Grupo Habita
- Type: Private
- Industry: Lodging
- Founded: 2000
- Founder: Moisés Micha and Carlos Couturier
- Headquarters: Mexico City, Mexico
- Area served: Mexico and the United States
- Services: Lodging
- Website: http://www.grupohabita.mx/

= Grupo Habita =

Grupo Habita is a boutique hotel developer-operator based in Mexico City that owns hotels across Mexico and several in the United States.

==History==
Grupo Habita was founded in 1994 by Moisés Micha and Carlos Couturier, and opened its first hotel in 2000, called Habita Hotel and located in Mexico City.

===Hotels===
Afterward, Grupo Habita expanded its base and established 13 hotels across Mexico, with its most notable and praised property, Downtown, in Mexico City. The company later started branching into the United States.

One of its hotels, Deseo, has been described as playing a crucial part in making the Playa del Carmen region of Mexico a hot spot for tourism.

In 2011, the firm opened its first U.S. property, a hotel called Hôtel Americano in the Chelsea neighborhood of Manhattan in New York City. This hotel is Grupo Habita's largest, with 56 rooms.

Grupo Habita's hotels have been described by observers as being excellent for younger travelers.

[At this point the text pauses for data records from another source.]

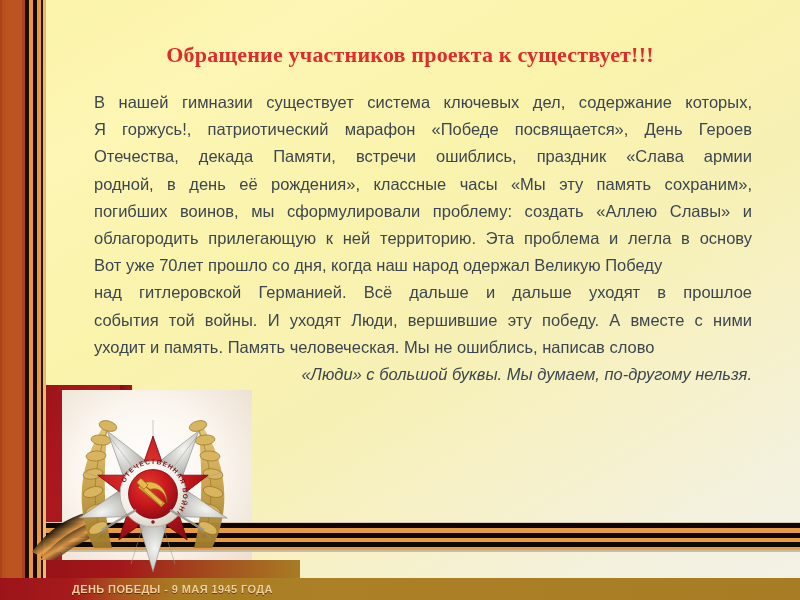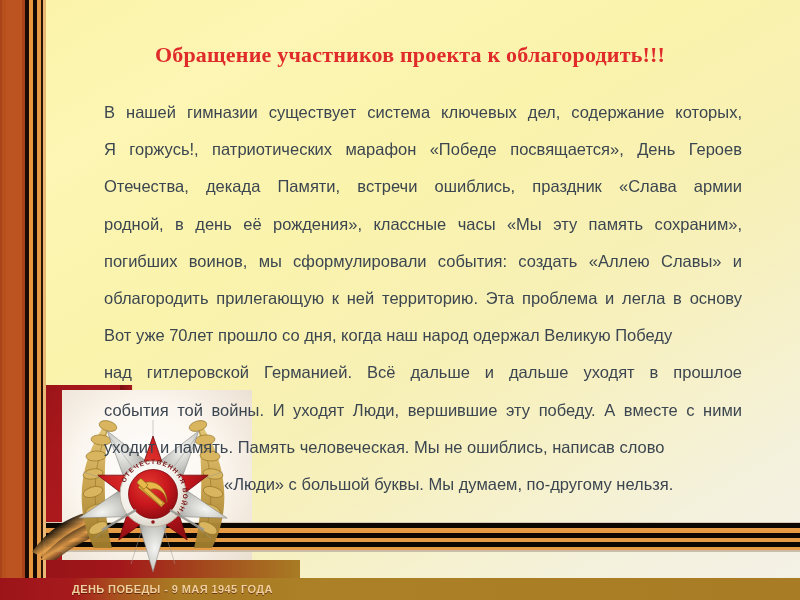"Обращение участников проекта к" div { text: облагородить -> существует }
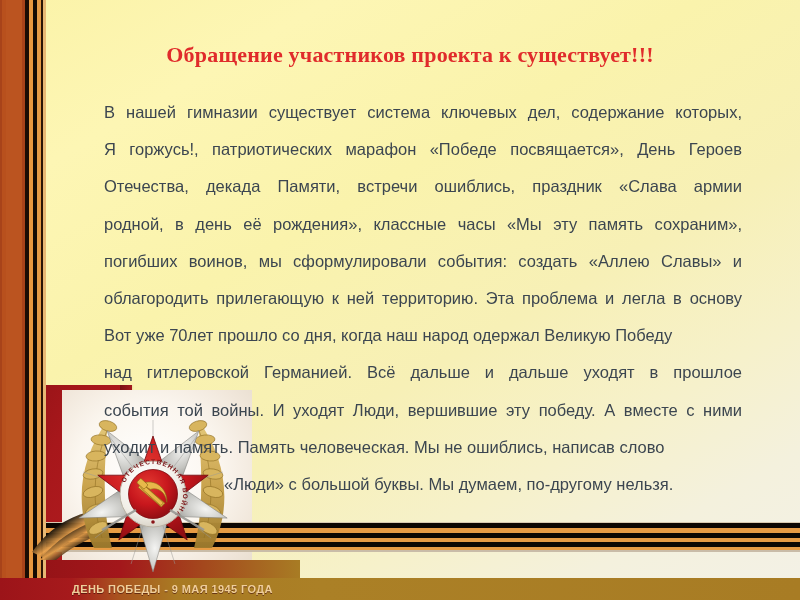"В нашей гимназии существует система" #body-text p { margin: 16px -> 6px }
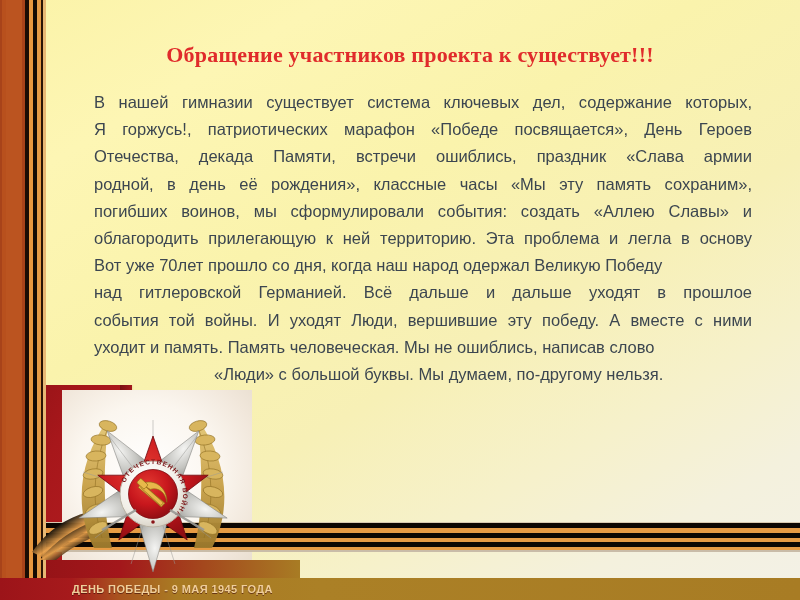"Я горжусь!, патриотических марафон" p.just { text: патриотических -> патриотический }
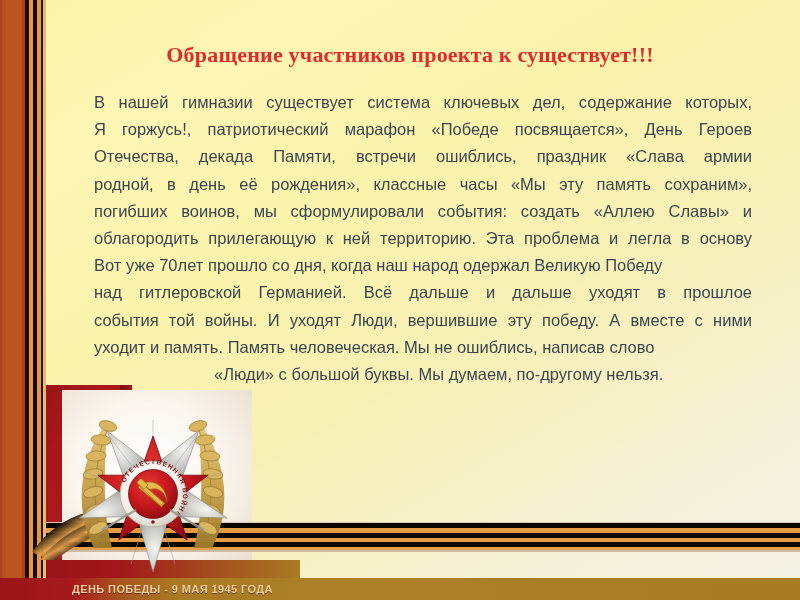"погибших воинов, мы сформулировали" p.just { text: события -> проблему }
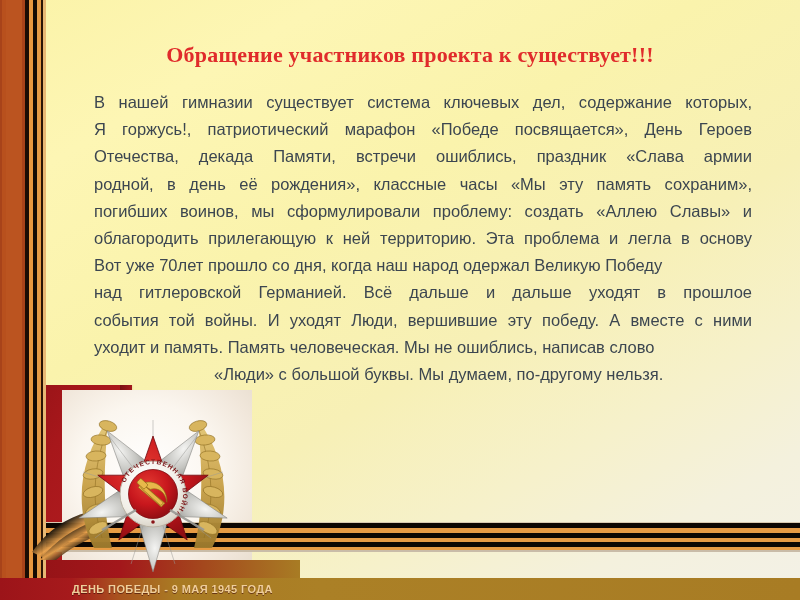"«Люди» с большой буквы. Мы" .indent { font-style: none -> italic; text-align: left -> right }
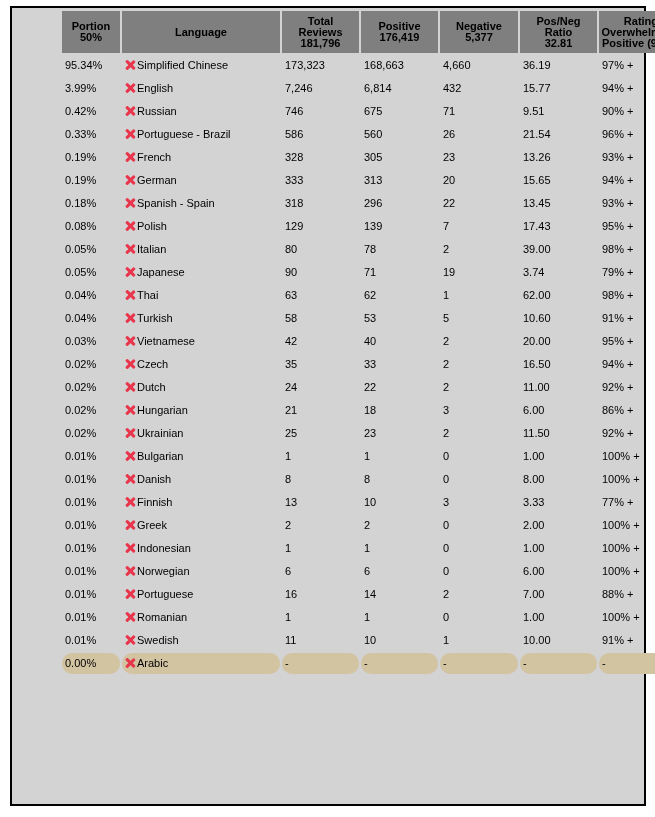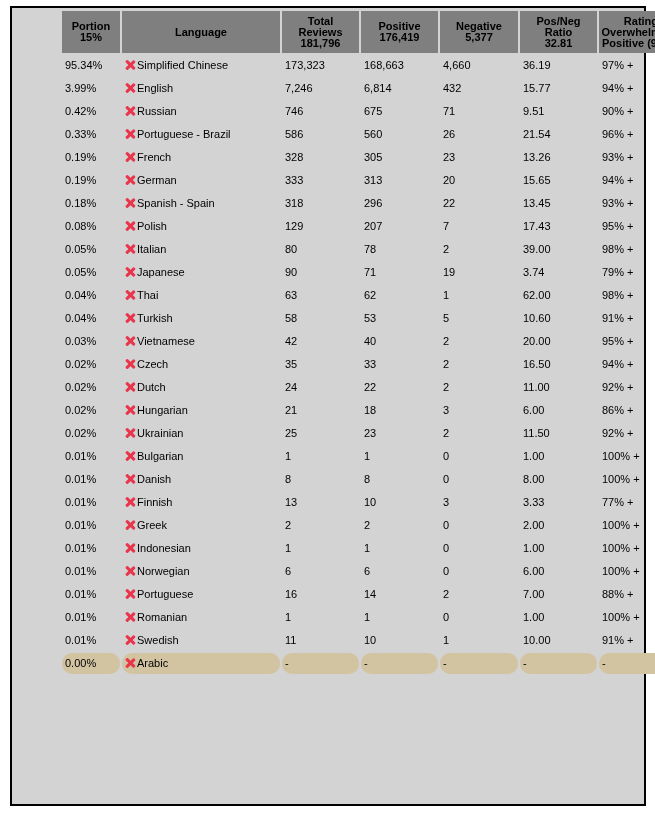"15%" span { text: 15% -> 50% }
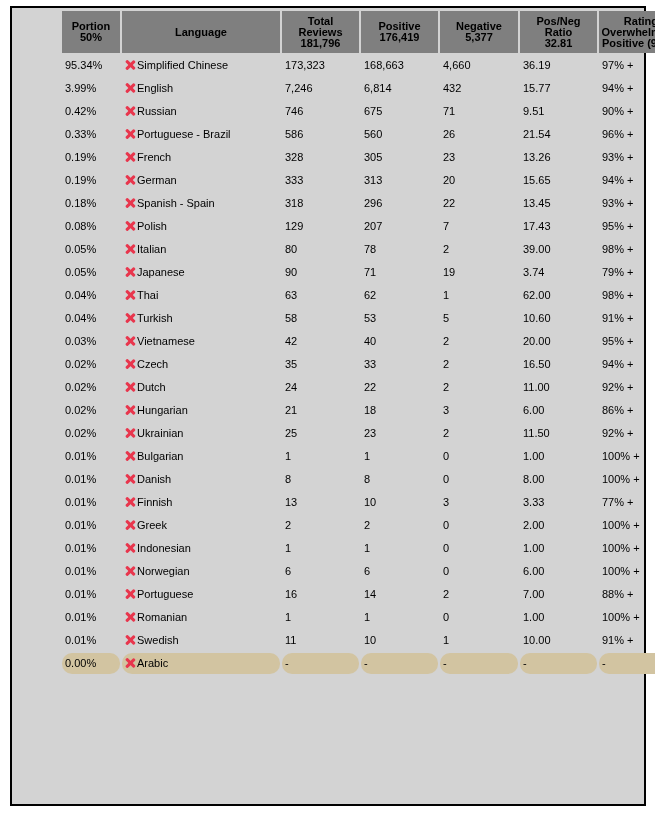"207" td { text: 207 -> 139 }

The group operates the Robey Hotel in Chicago's Wicker Park that opened in 2017.

In 2016 it also expressed an interest in opening a hotel in the Stockade District of Kingston, New York, a historic Hudson Valley city north of New York City that is fast becoming a cultural hot spot, with a large local hipster culture, a strong arts community and a vibrant nightlife.